22.05.2020 16:51
Quelle: schweizerbauer.ch - lid
Dünger
Warum Düngen keine exakte Wissenschaft ist
In der Botschaft zur AP22+ wird vorgeschlagen, dass der Einsatz von tierischem Dünger reduziert werden soll. Was nach einer einfachen und wirksamen Massnahme klingt, ist für viele Landwirte ein grosses Problem.
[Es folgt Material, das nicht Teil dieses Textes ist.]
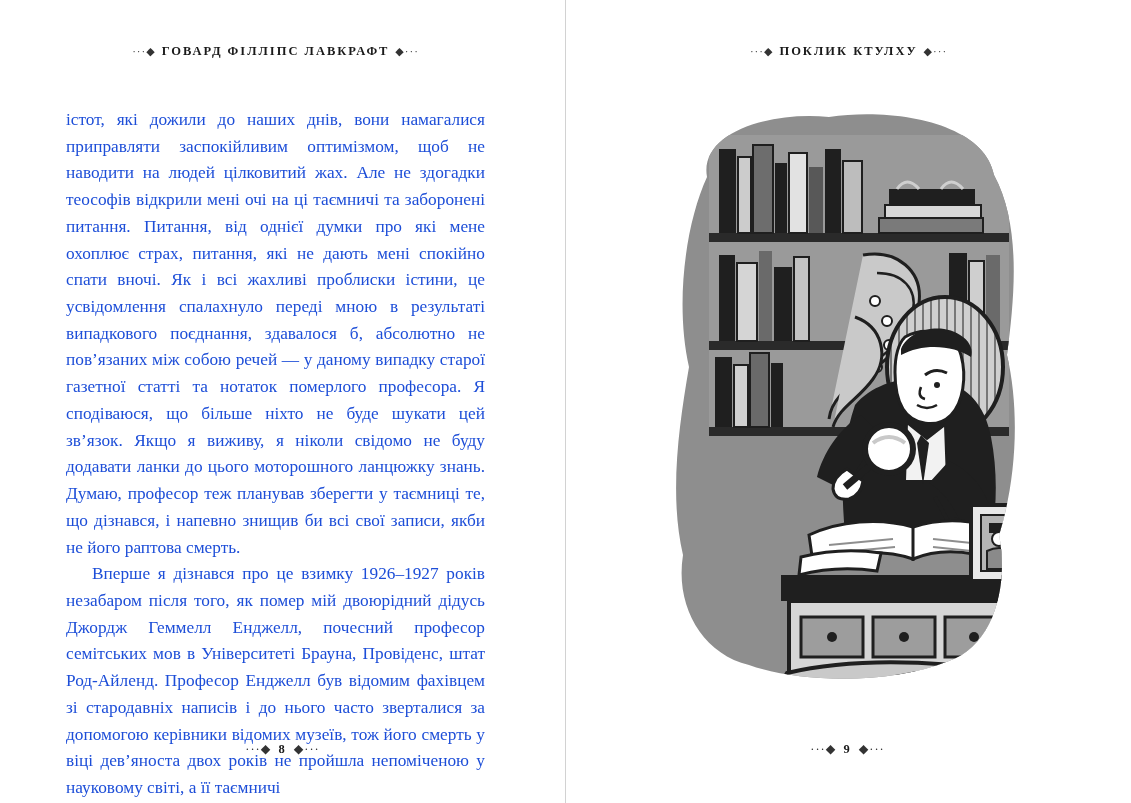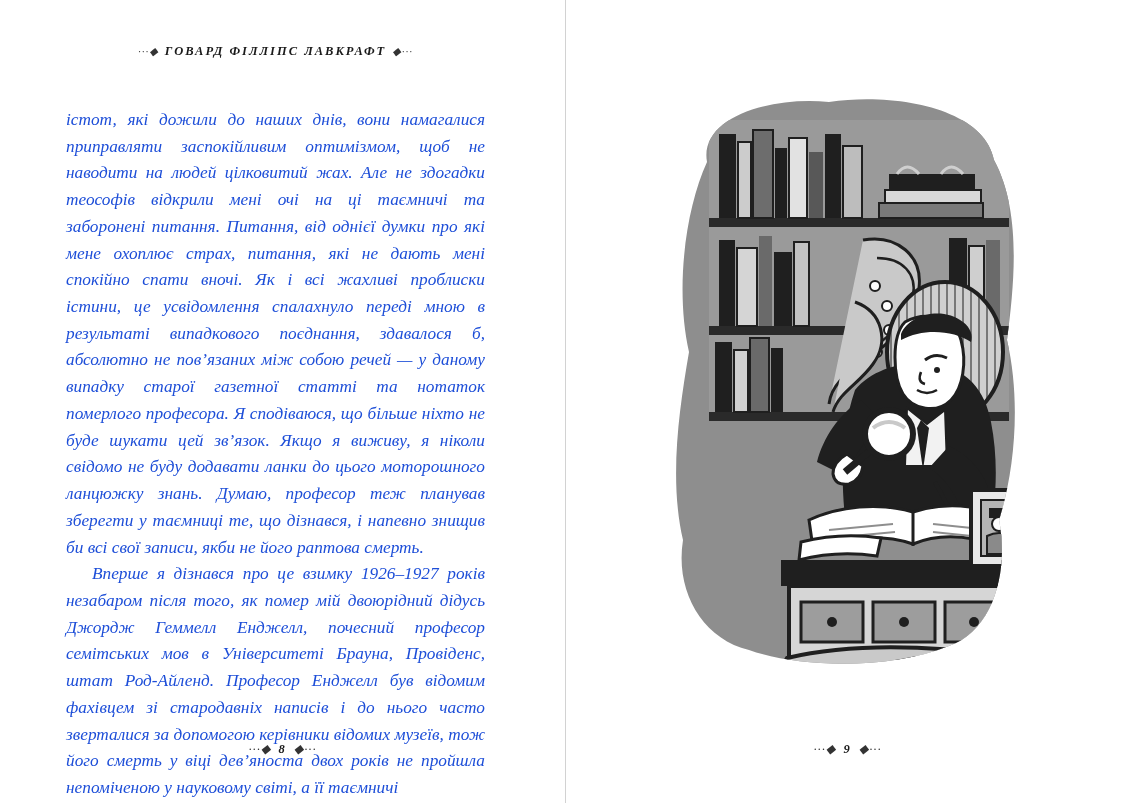--- a/index.html
+++ b/index.html
@@ -12,21 +12,20 @@
     height: 803px;
     font-family: "Liberation Serif", serif;
     color: #111111;
     overflow: hidden;
   }
   .spread {
     position: relative;
     width: 1131px;
     height: 800px;
     display: flex;
-    font-style: italic;
   }
   .gutter {
     position: absolute;
     left: 565px;
     top: 0;
     width: 1px;
     height: 803px;
     background: #d2d2d2;
   }
   .page {
@@ -114,20 +113,23 @@
 
     <div class="folio">
       <span class="orn">···◆</span><span class="num">8</span><span class="orn">◆···</span>
     </div>
   </div>
 
   <div class="gutter"></div>
 
   <div class="page page-right">
 
+    <div class="runhead">
+      <span class="orn">···◆</span><span class="ttl">ПОКЛИК КТУЛХУ</span><span class="orn">◆···</span>
+    </div>
 
     <div class="illo-wrap">
       <svg class="illo" viewBox="0 0 400 610" aria-hidden="true">
         <defs>
           <pattern id="hatch" width="6" height="6" patternUnits="userSpaceOnUse" patternTransform="rotate(45)">
             <rect width="6" height="6" fill="#c9c9c9"></rect>
             <line x1="0" y1="0" x2="0" y2="6" stroke="#6e6e6e" stroke-width="2"></line>
           </pattern>
           <pattern id="vstripe" width="8" height="8" patternUnits="userSpaceOnUse">
             <rect width="8" height="8" fill="#cfcfcf"></rect>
Unser Ökosystem leidet unter einem Stickstoff-Überfluss. Gemäss Agrarbericht 2016 des Bundesamtes für Landwirtschaft (BLW) sind daran vor allem importierte Mineraldünger und Futtermittel, also indirekt Gülle und Mist, Schuld daran. Schon seit Jahren verlangt die Politik von der Landwirtschaft, dass sie ihre Stickstoffeffizienz verbessert, doch wurden unter dem Strich in den letzten Jahren kaum Verbesserungen erreicht.

Vor allem die Trinkwasserinitiative, welche den Import von Futtermitteln reduzieren will, hat viel Dynamik in die politischen Diskussionen hereingebracht. Als Folge ist nun ein Absenkpfad von 10 Prozent weniger Stickstoffüberschüssen bis 2025 und 20 Prozent bis 2030 verpflichtend vorgesehen. Um dies zu erreichen, sieht der Bundesrat in der Anfang Jahr vorgestellten Botschaft zur AP22+ unter anderem die Reduktion des Einsatzes von tierischem Dünger.

Für viele Milchvieh- und Rindermastbetriebe ein grosses Problem. Dies vor allem, weil die Düngeaufnahmefähigkeit in der Schweiz sehr unterschiedlich ist. Was gewisse Böden problemlos vertragen, führt andernorts zu grossen Problemen. Deshalb greife eine generelle Vorschrift zur Düngerreduktion zu kurz, kritisieren die Schweizer Landwirte. Sie möchten lieber vermehrt auf technische Hilfsmittel zur Stickstoff-Reduktion setzen.